Conditional Write with Initialized Checks

Use explicit checks to ensure required fields exist before writing, preventing undefined propagation in conditional logic.

async function conditionalCreate(item) {
  if (!item || !item.id || typeof item.id !== 'string') {
    throw new Error('Invalid item id');
  }
  const params = {
    TableName: 'ItemsTable',
    Item: {
      id: { S: item.id },
      name: { S: item.name || 'default-name' },
      status: { S: item.status || 'pending' },
      createdAt: { S: new Date().toISOISOString() }
    },
    ConditionExpression: 'attribute_not_exists(id)'
  };
  await dynamodb.put(params).promise();
  return params.Item;
}

Validation Middleware Example

Integrate schema validation to ensure incoming payloads initialize all required fields before they reach DynamoDB operations.
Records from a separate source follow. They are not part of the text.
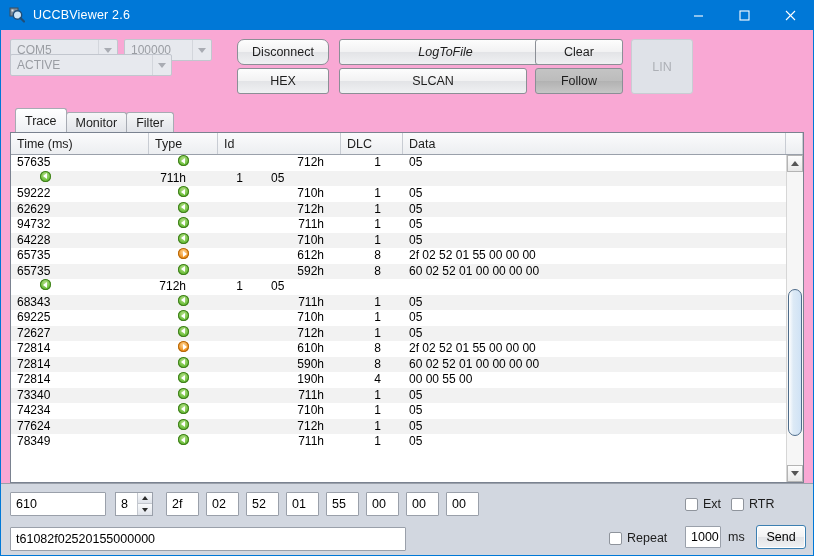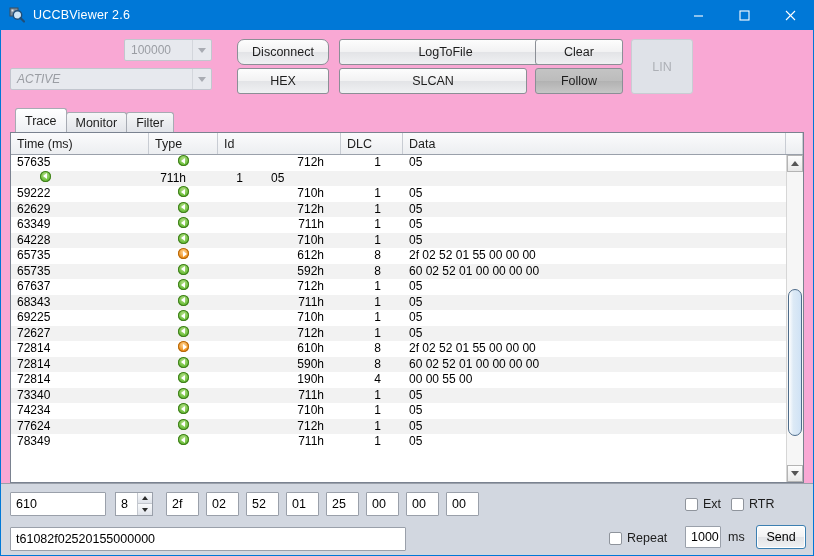--- a/index.html
+++ b/index.html
@@ -318,6 +318,12 @@
 
   <div class="toolbar">
 
+    <div class="combo" style="left:9px; top:9px; width:108px;">
+      <span>COM5</span>
+      <span class="arrow">
+          <i></i>
+        </span>
+    </div>
 
     <div class="combo" style="left:123px; top:9px; width:88px;">
       <span>100000</span>

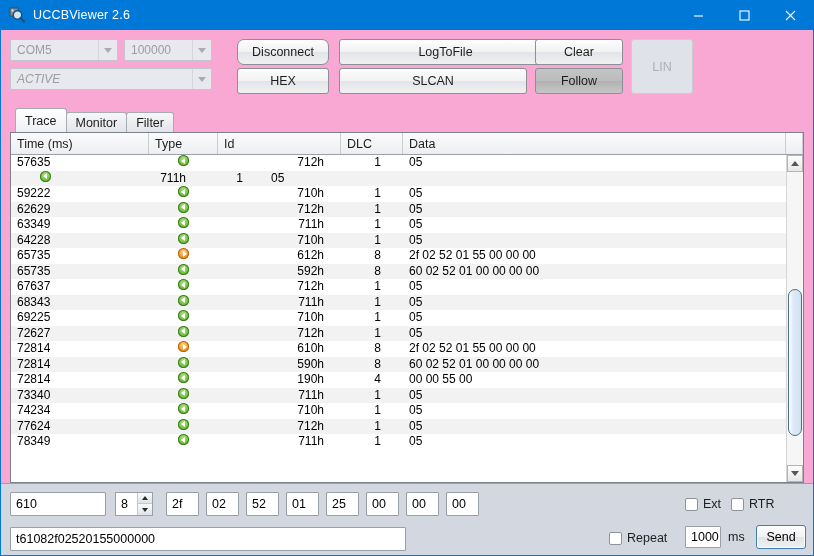--- a/index.html
+++ b/index.html
@@ -342,7 +342,7 @@
     <div class="btn" style="left:236px; top:9px; width:92px;border-radius:7px;">Disconnect</div>
     <div class="btn" style="left:236px; top:38px; width:92px;">HEX</div>
 
-    <div class="btn" style="left:338px; top:9px; width:213px;">LogToFile</div>
+    <div class="btn" style="left:338px; top:9px; width:213px;font-style:italic;">LogToFile</div>
     <div class="btn" style="left:338px; top:38px; width:188px;">SLCAN</div>
 
     <div class="btn pressed" style="left:534px; top:38px; width:88px;">Follow</div>

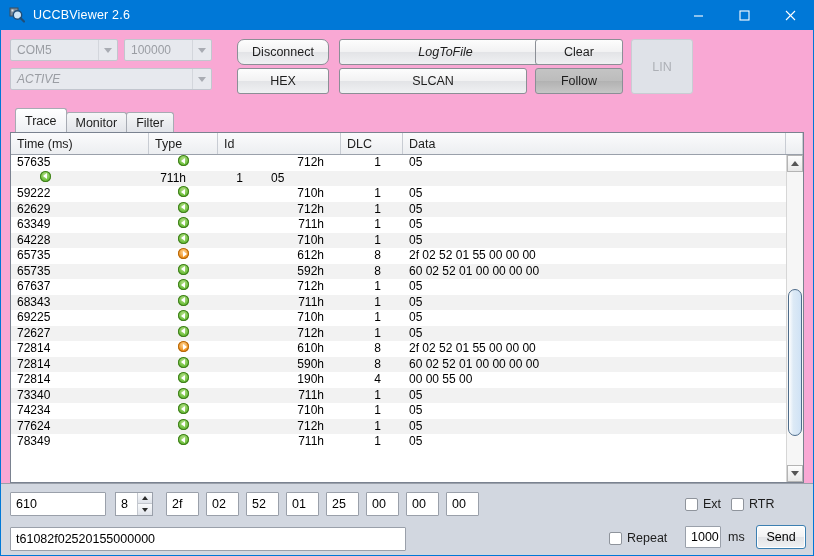--- a/index.html
+++ b/index.html
@@ -332,7 +332,7 @@
         </span>
     </div>
 
-    <div class="combo" style="left:9px; top:38px; width:202px;font-style:italic;">
+    <div class="combo" style="left:9px; top:24px; width:162px;">
       <span>ACTIVE</span>
       <span class="arrow">
           <i></i>

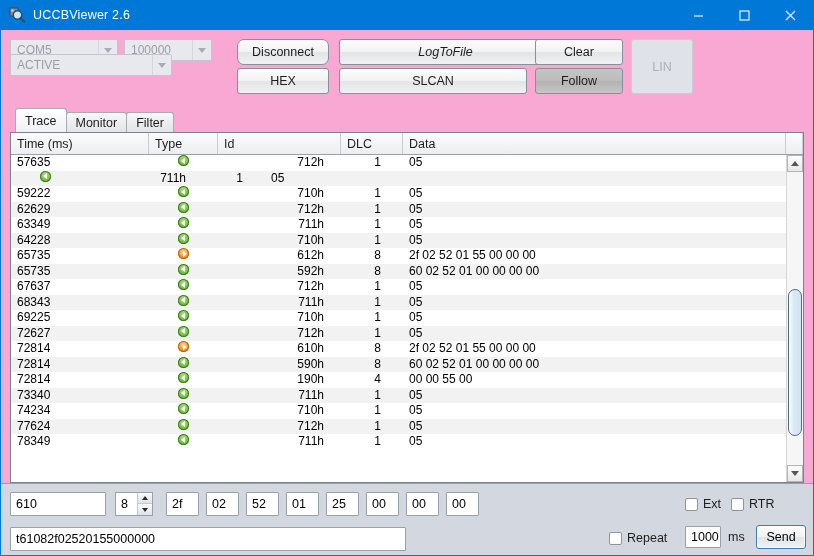--- a/index.html
+++ b/index.html
@@ -404,7 +404,7 @@
           <div class="cell c-data" style="flex: 1 1 auto;">05</div>
         </div>
         <div class="row">
-          <div class="cell c-time" style="width: 138px;">63349</div>
+          <div class="cell c-time" style="width: 138px;">94732</div>
           <div class="cell c-type" style="width: 69px;">
             <span class="dot rx"></span>
           </div>

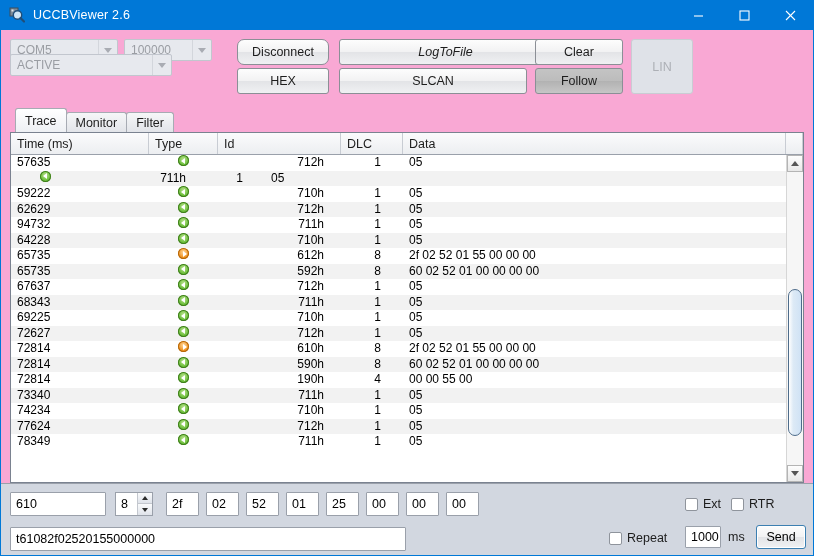--- a/index.html
+++ b/index.html
@@ -440,7 +440,6 @@
           <div class="cell c-data" style="flex: 1 1 auto;">60 02 52 01 00 00 00 00</div>
         </div>
         <div class="row">
-          <div class="cell c-time" style="width: 138px;">67637</div>
           <div class="cell c-type" style="width: 69px;">
             <span class="dot rx"></span>
           </div>

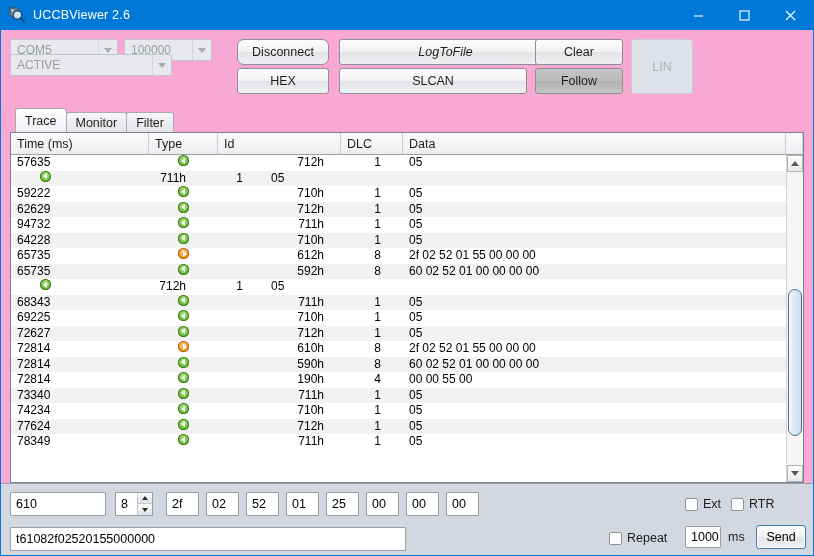--- a/index.html
+++ b/index.html
@@ -571,7 +571,7 @@
     <div class="tf" style="left:205px; top:8px; width:33px;">02</div>
     <div class="tf" style="left:245px; top:8px; width:33px;">52</div>
     <div class="tf" style="left:285px; top:8px; width:33px;">01</div>
-    <div class="tf" style="left:325px; top:8px; width:33px;">25</div>
+    <div class="tf" style="left:325px; top:8px; width:33px;">55</div>
     <div class="tf" style="left:365px; top:8px; width:33px;">00</div>
     <div class="tf" style="left:405px; top:8px; width:33px;">00</div>
     <div class="tf" style="left:445px; top:8px; width:33px;">00</div>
const Ajv = require('ajv');
const ajv = new Ajv({ allErrors: true });

const itemSchema = {
  type: 'object',
  required: ['id', 'name'],
  properties: {
    id: { type: 'string' },
    name: { type: 'string', minLength: 1 },
    status: { type: 'string', enum: ['active', 'inactive', 'pending'] },
    metadata: { type: 'object', additionalProperties: true }
  },
  additionalProperties: false
};

const validateItem = ajv.compile(itemSchema);

app.hooks({
  before: {
    create: context => {
      const valid = validateItem(context.data);
      if (!valid) {
        const messages = validateItem.errors.map(e => `${e.instancePath} ${e.message}`).join('; ');
        throw new Error('Validation failed: ' + messages);
      }
      // Ensure defaults
      context.data.status = context.data.status || 'pending';
      context.data.metadata = context.data.metadata || {};
      return context;
    }
  }
});

General Practices

  • Always initialize objects with defaults before passing them to DynamoDB operations.
  • Use strict schema validation on incoming payloads to prevent undefined fields.
  • Sanitize and normalize outputs to ensure consistent JSON serialization.
  • Review DynamoDB ConditionExpressions to ensure they reference initialized attributes.
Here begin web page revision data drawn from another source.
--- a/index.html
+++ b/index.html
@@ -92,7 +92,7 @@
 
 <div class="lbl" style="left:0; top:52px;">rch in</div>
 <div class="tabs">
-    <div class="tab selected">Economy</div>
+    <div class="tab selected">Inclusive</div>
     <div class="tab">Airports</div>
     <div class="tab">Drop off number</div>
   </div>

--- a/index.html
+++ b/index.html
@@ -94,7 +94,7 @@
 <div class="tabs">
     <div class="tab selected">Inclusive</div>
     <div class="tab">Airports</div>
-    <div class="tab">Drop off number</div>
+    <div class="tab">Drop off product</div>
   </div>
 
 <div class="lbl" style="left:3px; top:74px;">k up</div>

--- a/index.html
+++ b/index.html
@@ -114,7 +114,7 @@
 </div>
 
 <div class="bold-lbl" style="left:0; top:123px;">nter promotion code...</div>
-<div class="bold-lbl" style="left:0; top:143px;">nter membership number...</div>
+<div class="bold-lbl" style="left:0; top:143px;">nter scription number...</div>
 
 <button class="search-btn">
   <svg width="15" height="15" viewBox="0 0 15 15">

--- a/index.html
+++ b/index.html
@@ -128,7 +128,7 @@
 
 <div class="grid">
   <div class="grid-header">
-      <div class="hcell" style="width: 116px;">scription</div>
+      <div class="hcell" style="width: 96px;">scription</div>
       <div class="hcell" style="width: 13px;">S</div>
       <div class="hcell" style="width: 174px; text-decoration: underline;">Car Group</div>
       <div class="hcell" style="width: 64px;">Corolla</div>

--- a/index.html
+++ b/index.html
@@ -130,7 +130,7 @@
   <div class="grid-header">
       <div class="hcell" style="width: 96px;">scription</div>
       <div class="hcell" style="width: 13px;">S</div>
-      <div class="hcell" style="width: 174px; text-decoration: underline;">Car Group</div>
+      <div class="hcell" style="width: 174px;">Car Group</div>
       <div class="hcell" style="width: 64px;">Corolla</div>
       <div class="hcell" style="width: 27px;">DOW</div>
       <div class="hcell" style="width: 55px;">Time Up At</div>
Frequently Asked Questions

How can I detect uninitialized memory issues in my Feathersjs service using DynamoDB?
Use runtime scanning tools that compare actual API responses against your OpenAPI schema to flag undefined fields. Ensure your service validates inputs and initializes defaults before constructing DynamoDB parameters, and review outputs before serialization.
Does initializing fields in Feathersjs fully prevent issues with DynamoDB conditional writes?
Yes, explicitly initializing all attributes used in ConditionExpression and update expressions ensures the logic behaves as expected. Combine schema validation and default assignment in before hooks to guarantee fields are defined before DynamoDB operations.